=== Data to use ===
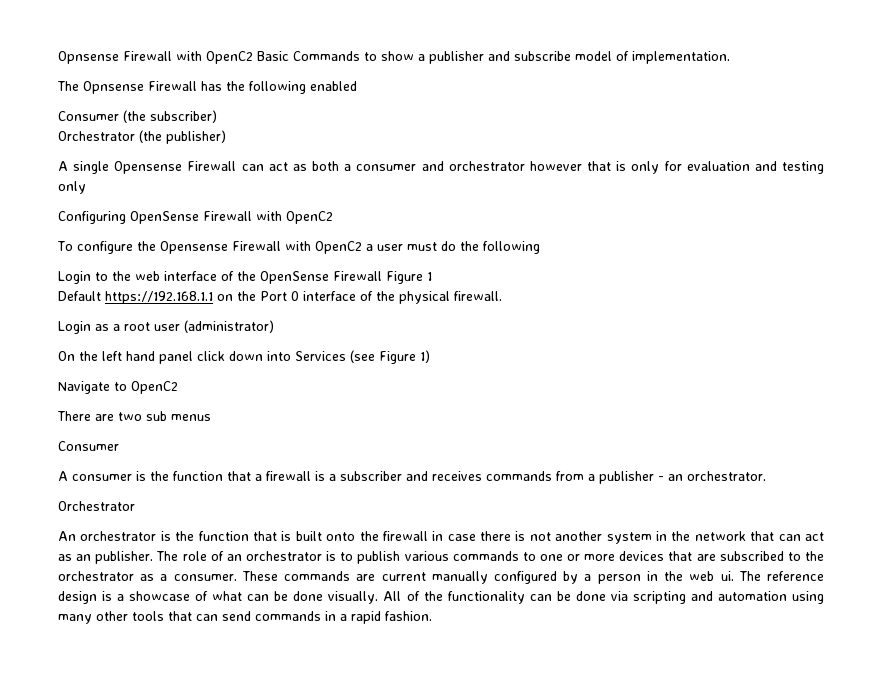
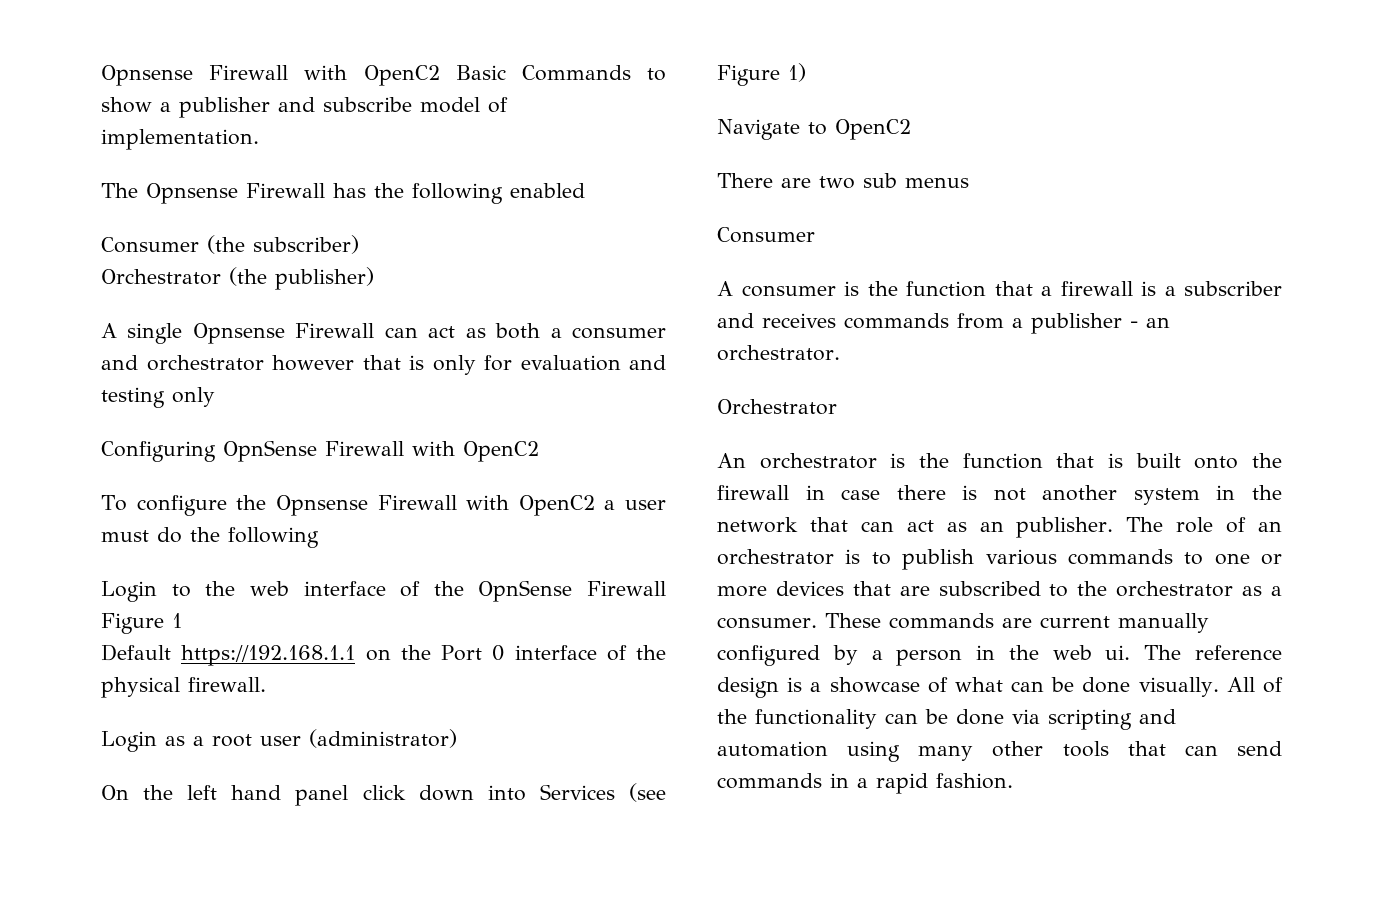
- A single Opensense Firewall can act as both a consumer and orchestrator however that is only for evaluation and testing only
+ A single Opnsense Firewall can act as both a consumer and orchestrator however that is only for evaluation and testing only
- Configuring OpenSense Firewall with OpenC2
+ Configuring OpnSense Firewall with OpenC2
- To configure the Opensense Firewall with OpenC2 a user must do the following
+ To configure the Opnsense Firewall with OpenC2 a user must do the following
- Login to the web interface of the OpenSense Firewall Figure 1
+ Login to the web interface of the OpnSense Firewall Figure 1

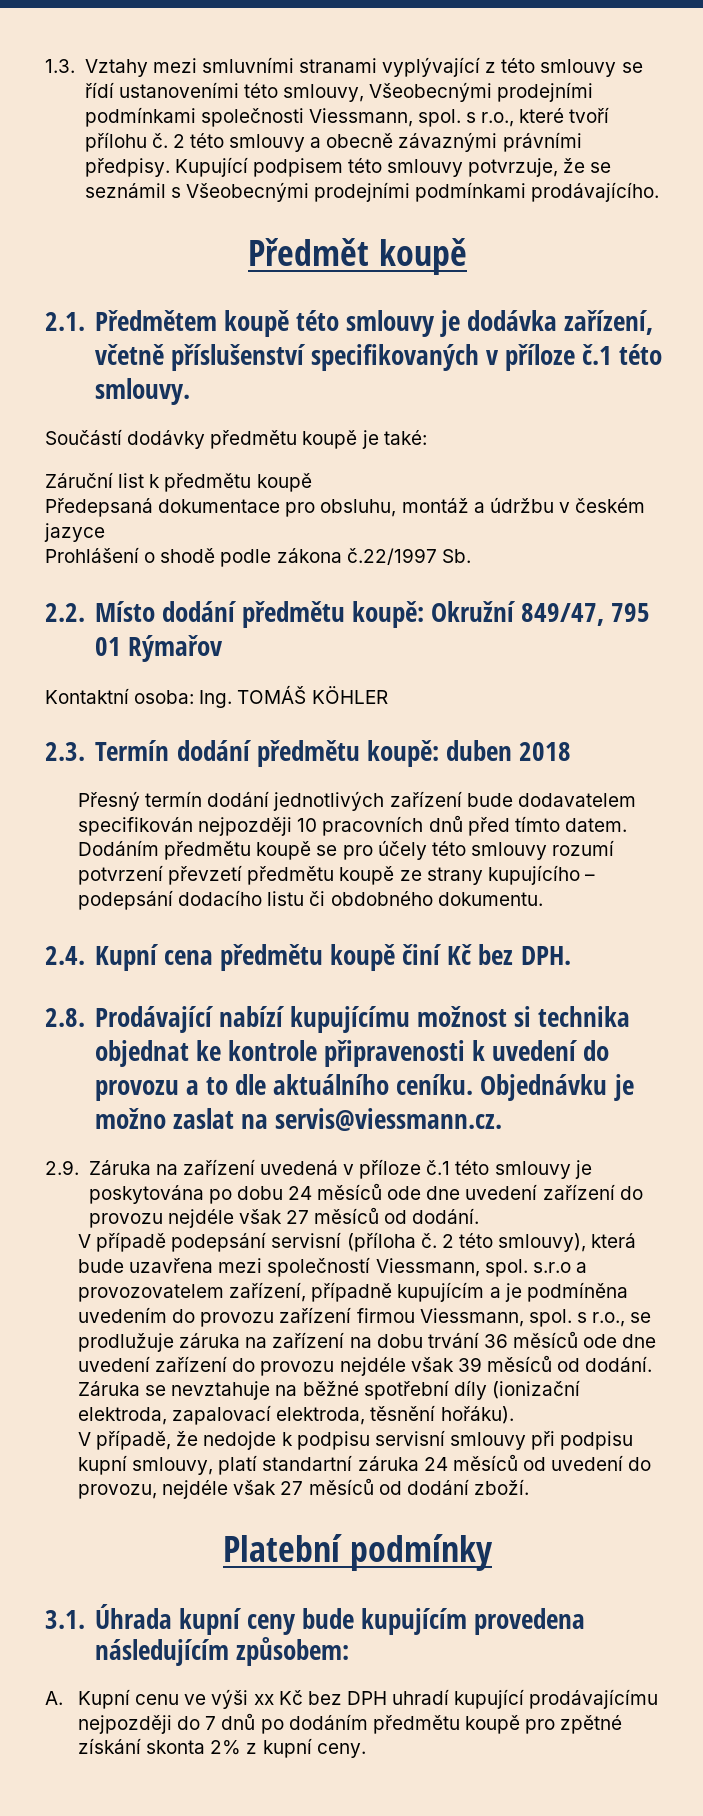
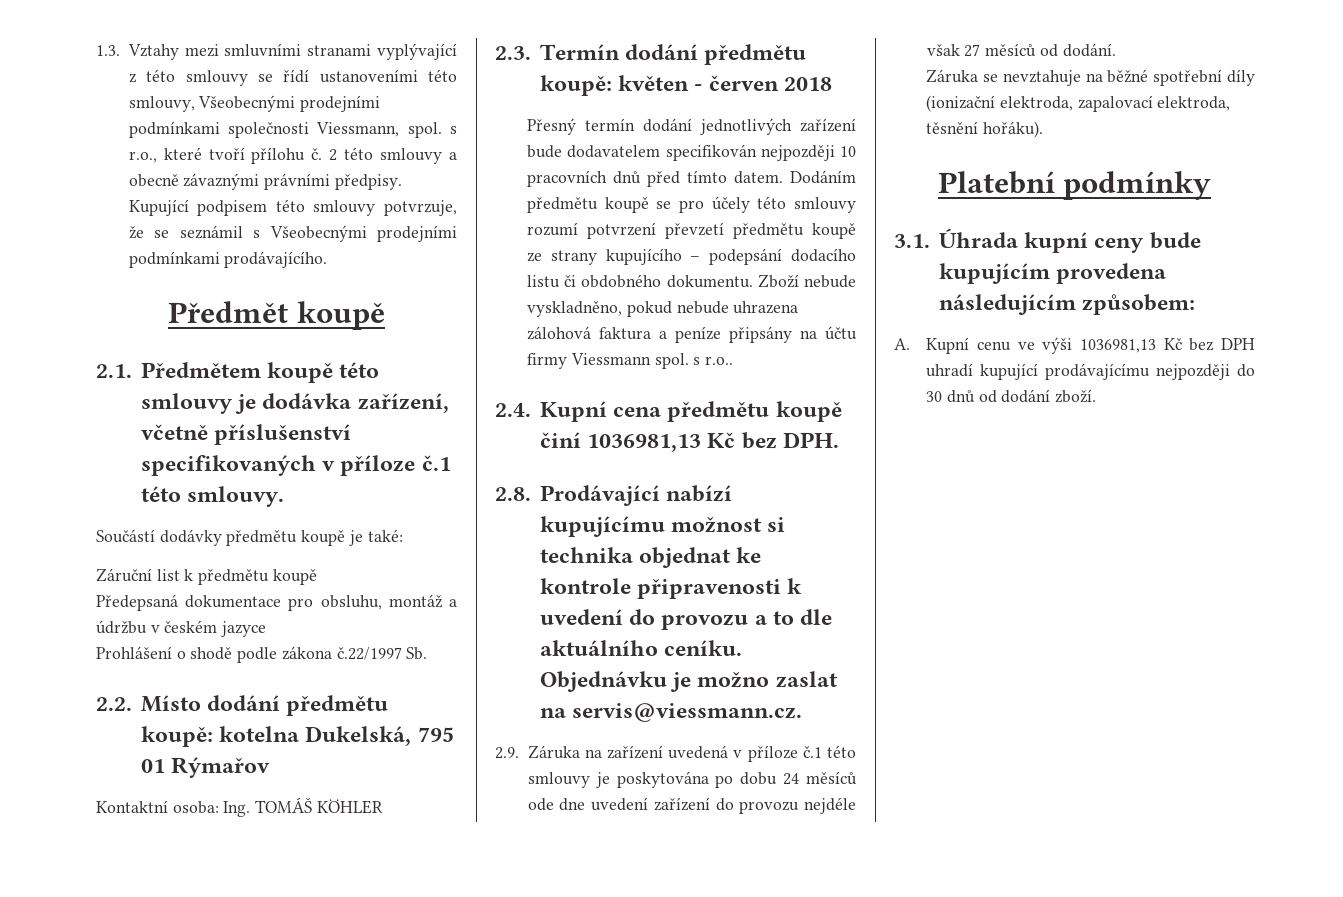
- 2.2. Místo dodání předmětu koupě: Okružní 849/47, 795 01 Rýmařov
+ 2.2. Místo dodání předmětu koupě: kotelna Dukelská, 795 01 Rýmařov
- 2.3. Termín dodání předmětu koupě: duben 2018
+ 2.3. Termín dodání předmětu koupě: květen - červen 2018
+ Zboží nebude vyskladněno, pokud nebude uhrazena zálohová faktura a peníze připsány na účtu firmy Viessmann spol. s r.o..
- 2.4. Kupní cena předmětu koupě činí Kč bez DPH.
+ 2.4. Kupní cena předmětu koupě činí 1036981,13 Kč bez DPH.
- V případě podepsání servisní (příloha č. 2 této smlouvy), která bude uzavřena mezi společností Viessmann, spol. s.r.o a provozovatelem zařízení, případně kupujícím a je podmíněna uvedením do provozu zařízení firmou Viessmann, spol. s r.o., se prodlužuje záruka na zařízení na dobu trvání 36 měsíců ode dne uvedení zařízení do provozu nejdéle však 39 měsíců od dodání.
- V případě, že nedojde k podpisu servisní smlouvy při podpisu kupní smlouvy, platí standartní záruka 24 měsíců od uvedení do provozu, nejdéle však 27 měsíců od dodání zboží.
- A. Kupní cenu ve výši xx Kč bez DPH uhradí kupující prodávajícímu nejpozději do 7 dnů po dodáním předmětu koupě pro zpětné získání skonta 2% z kupní ceny.
+ A. Kupní cenu ve výši 1036981,13 Kč bez DPH uhradí kupující prodávajícímu nejpozději do 30 dnů od dodání zboží.

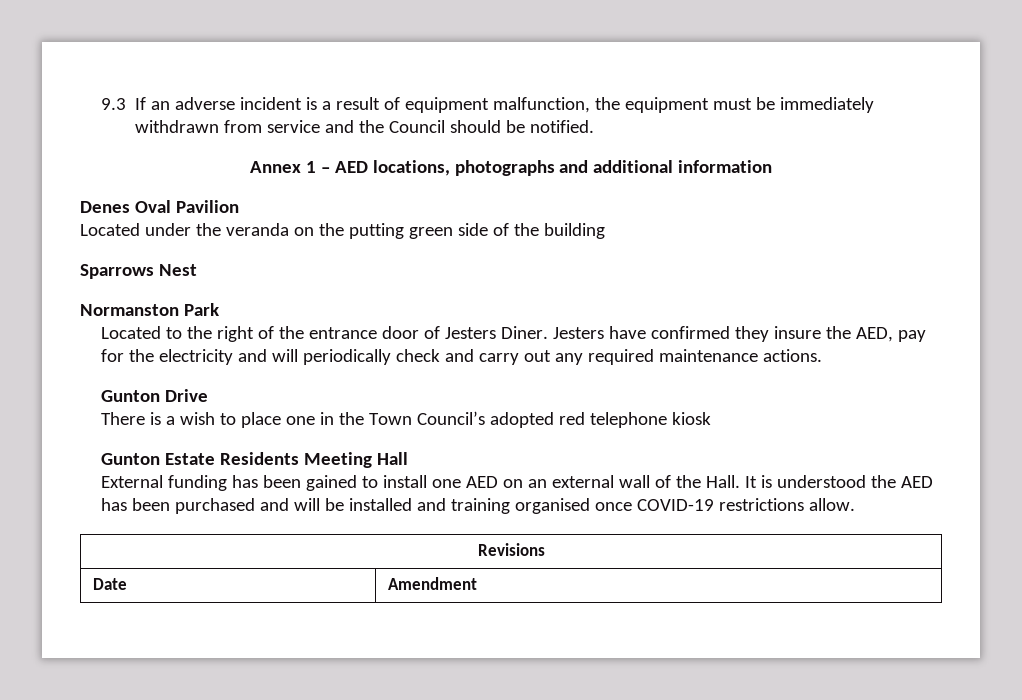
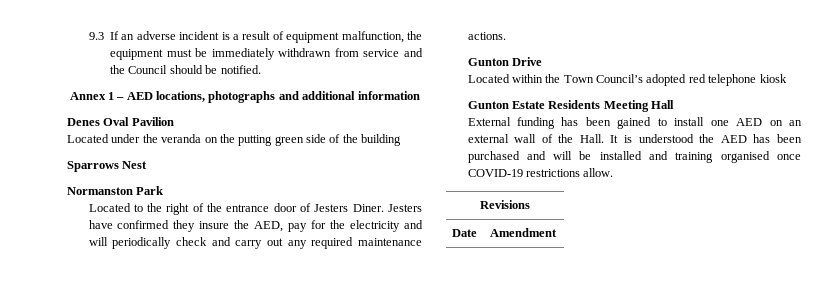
- There is a wish to place one in the Town Council’s adopted red telephone kiosk
+ Located within the Town Council’s adopted red telephone kiosk

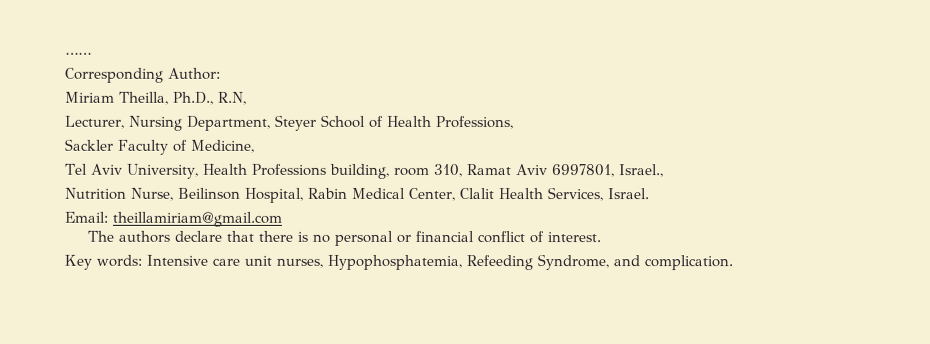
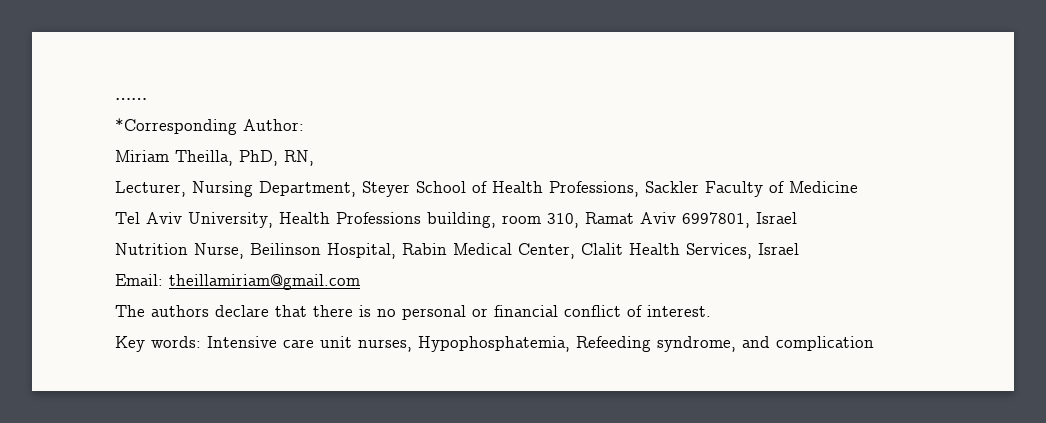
- Corresponding Author:
+ *Corresponding Author:
- Miriam Theilla, Ph.D., R.N,
+ Miriam Theilla, PhD, RN,
- Lecturer, Nursing Department, Steyer School of Health Professions,
- Sackler Faculty of Medicine,
+ Lecturer, Nursing Department, Steyer School of Health Professions, Sackler Faculty of Medicine
- Tel Aviv University, Health Professions building, room 310, Ramat Aviv 6997801, Israel.,
+ Tel Aviv University, Health Professions building, room 310, Ramat Aviv 6997801, Israel
- Nutrition Nurse, Beilinson Hospital, Rabin Medical Center, Clalit Health Services, Israel.
+ Nutrition Nurse, Beilinson Hospital, Rabin Medical Center, Clalit Health Services, Israel
- Key words: Intensive care unit nurses, Hypophosphatemia, Refeeding Syndrome, and complication.
+ Key words: Intensive care unit nurses, Hypophosphatemia, Refeeding syndrome, and complication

=== Goal of the exercise ===
Reproduce the listing above exactly from the line containing "- Lecturer, Nursing" through its last line, with both of those lines included.

=== Solution below ===
- Lecturer, Nursing Department, Steyer School of Health Professions,
- Sackler Faculty of Medicine,
+ Lecturer, Nursing Department, Steyer School of Health Professions, Sackler Faculty of Medicine
- Tel Aviv University, Health Professions building, room 310, Ramat Aviv 6997801, Israel.,
+ Tel Aviv University, Health Professions building, room 310, Ramat Aviv 6997801, Israel
- Nutrition Nurse, Beilinson Hospital, Rabin Medical Center, Clalit Health Services, Israel.
+ Nutrition Nurse, Beilinson Hospital, Rabin Medical Center, Clalit Health Services, Israel
- Key words: Intensive care unit nurses, Hypophosphatemia, Refeeding Syndrome, and complication.
+ Key words: Intensive care unit nurses, Hypophosphatemia, Refeeding syndrome, and complication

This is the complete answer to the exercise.